Andres Manuel Lopez Obrador, the Leftist candidate who claims he was robbed of victory in Mexico’s contested presidential election, has led a protest rally to press for a vote-by-vote recount.

Sunday's protest has been largely peaceful

Hundreds of thousands of people have joined the march across Mexico City on Sunday to Zocalo, its main square, where Lopez Obrador announced details of a civil disobedience campaign to push the case for a recount.

 

Mexico has faced political chaos since the election on July 2, which saw Obrador, the former mayor of Mexico City, beaten by Felipe Calderon of the ruling conservative party by just around 244,000 votes out of 41 million cast.

 

During the rally Obrador told his supporters to occupy Zocalo Square and the city’s main roads until a recount was held.

 

“I propose we stay here permanently until the court resolves this. … that we stay here day and night,” Obrador told the rally.

 

Lopez Obrador, who campaigned on promises to help Mexico‘s poor with ambitious welfare and infrastructure programmes, is also challenging the result before Mexico‘s highest electoral court.

 

He says he will only accept the result if there is a recount.

 

While stressing his protests will stay peaceful, Lopez Obrador upped the ante last week by declaring he was the country’s legitimate president and warning that his supporters had plenty of energy for more protests.

 

The protest on Sunday will be Lopez Obrador’s third since the election, and could be the biggest.

 

“We are working intensely.
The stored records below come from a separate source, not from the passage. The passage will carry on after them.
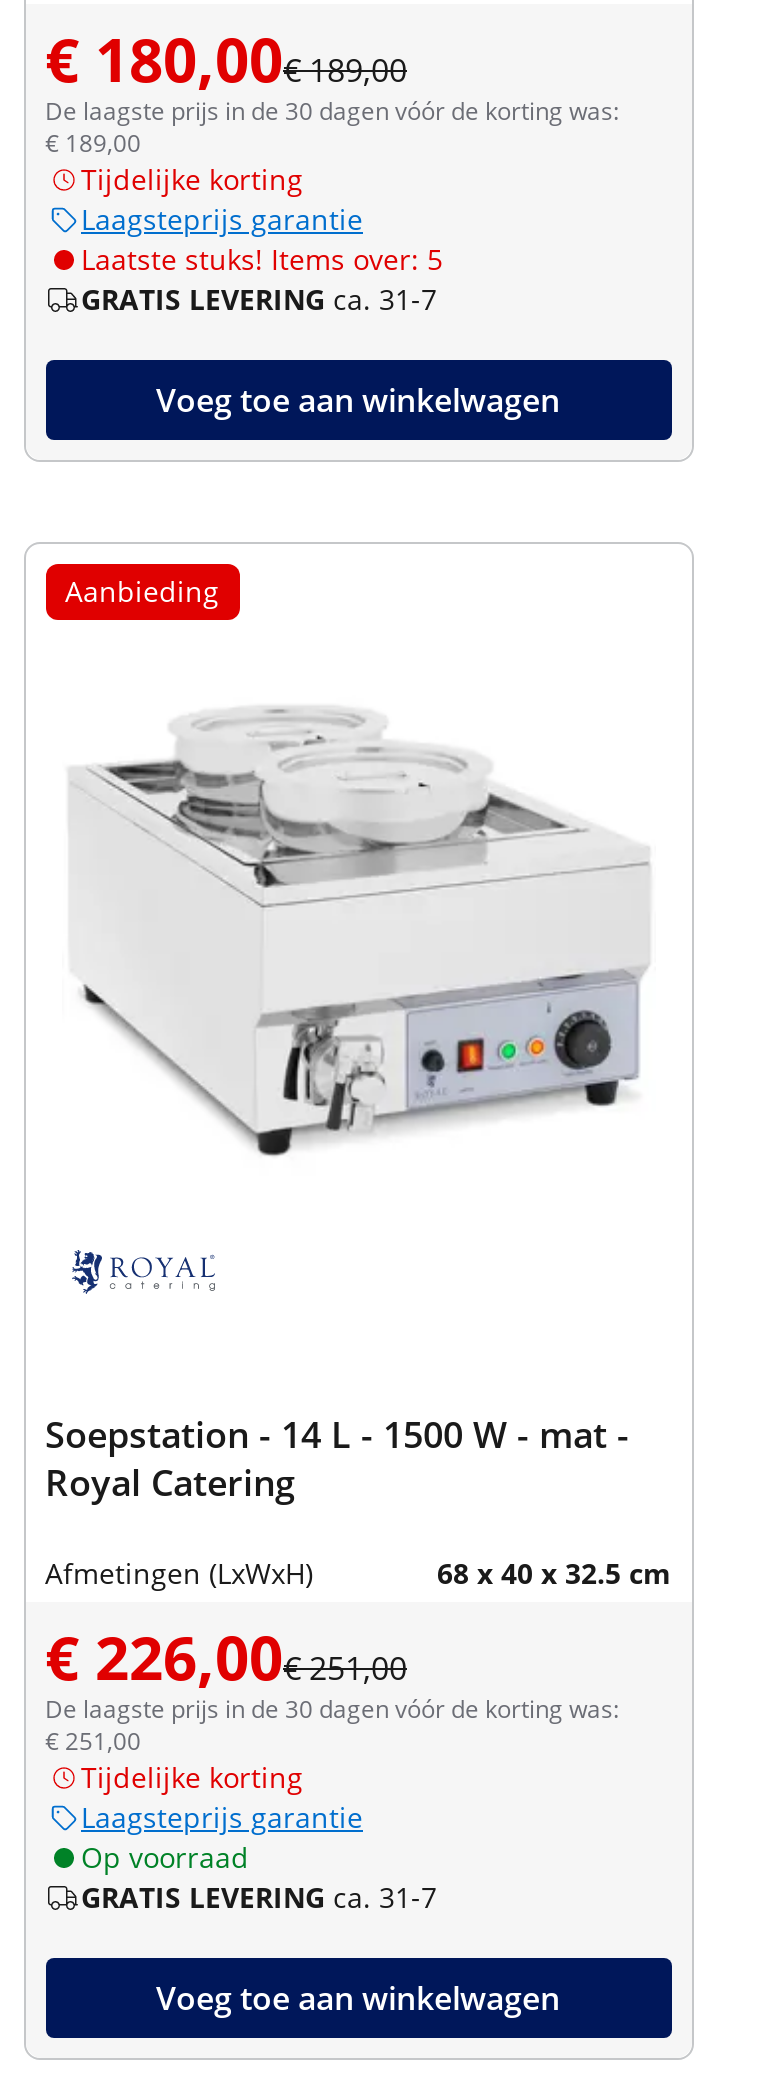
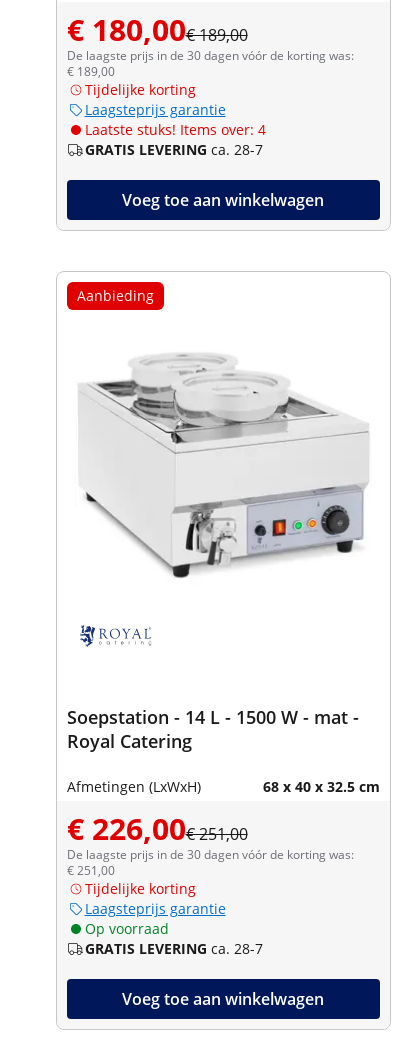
- Laatste stuks! Items over: 5
+ Laatste stuks! Items over: 4

- GRATIS LEVERING ca. 31-7
+ GRATIS LEVERING ca. 28-7

- GRATIS LEVERING ca. 31-7
+ GRATIS LEVERING ca. 28-7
It’s going to be a historic march, supporters are coming from all over the country,” said Jesus Ortega, a senior aide to the leftist candidate.

 

Peaceful protest

 

Lopez Obrador claims that vote counts were fraudulent
Lopez Obrador claims that vote counts were fraudulent

Lopez Obrador claims that vote
counts were fraudulent

Despite growing tension, analysts expect protests to remain peaceful as Lopez Obrador’s Party of the Democratic Revolution, or PRD, waits for the electoral court to make its call on allegations of vote-rigging over the next few weeks.

 

“The PRD is worried about the violence it could generate and is trying to avoid it. I don’t see violent organisations among Lopez Obrador’s backers,” said political analyst Carlos Sirvent, referring to Sunday’s march.

 

However large the protest, it is unlikely to directly influence the seven electoral court judges who have until August 31 to decide whether there is a case to reopen ballot boxes.

 

Lopez Obrador claims that vote counts were fiddled at more than half of the country’s 130,000 polling stations.

 

The judges’ choices range from throwing out Lopez Obrador’s case and declaring Calderon the winner, to ordering a partial or full recount or even annulling the election and calling for a repeat.

 

An annulment is thought highly unlikely and, without it, the court must formally declare Mexico‘s president-elect by September 6.

 

Calderon insists that the vote was clean and that no recount is needed.

 

While his party’s lawyers are fighting the PRD at the electoral court, he is trying to pull support from other opposition parties for reforms that he plans to push through once he takes office in December.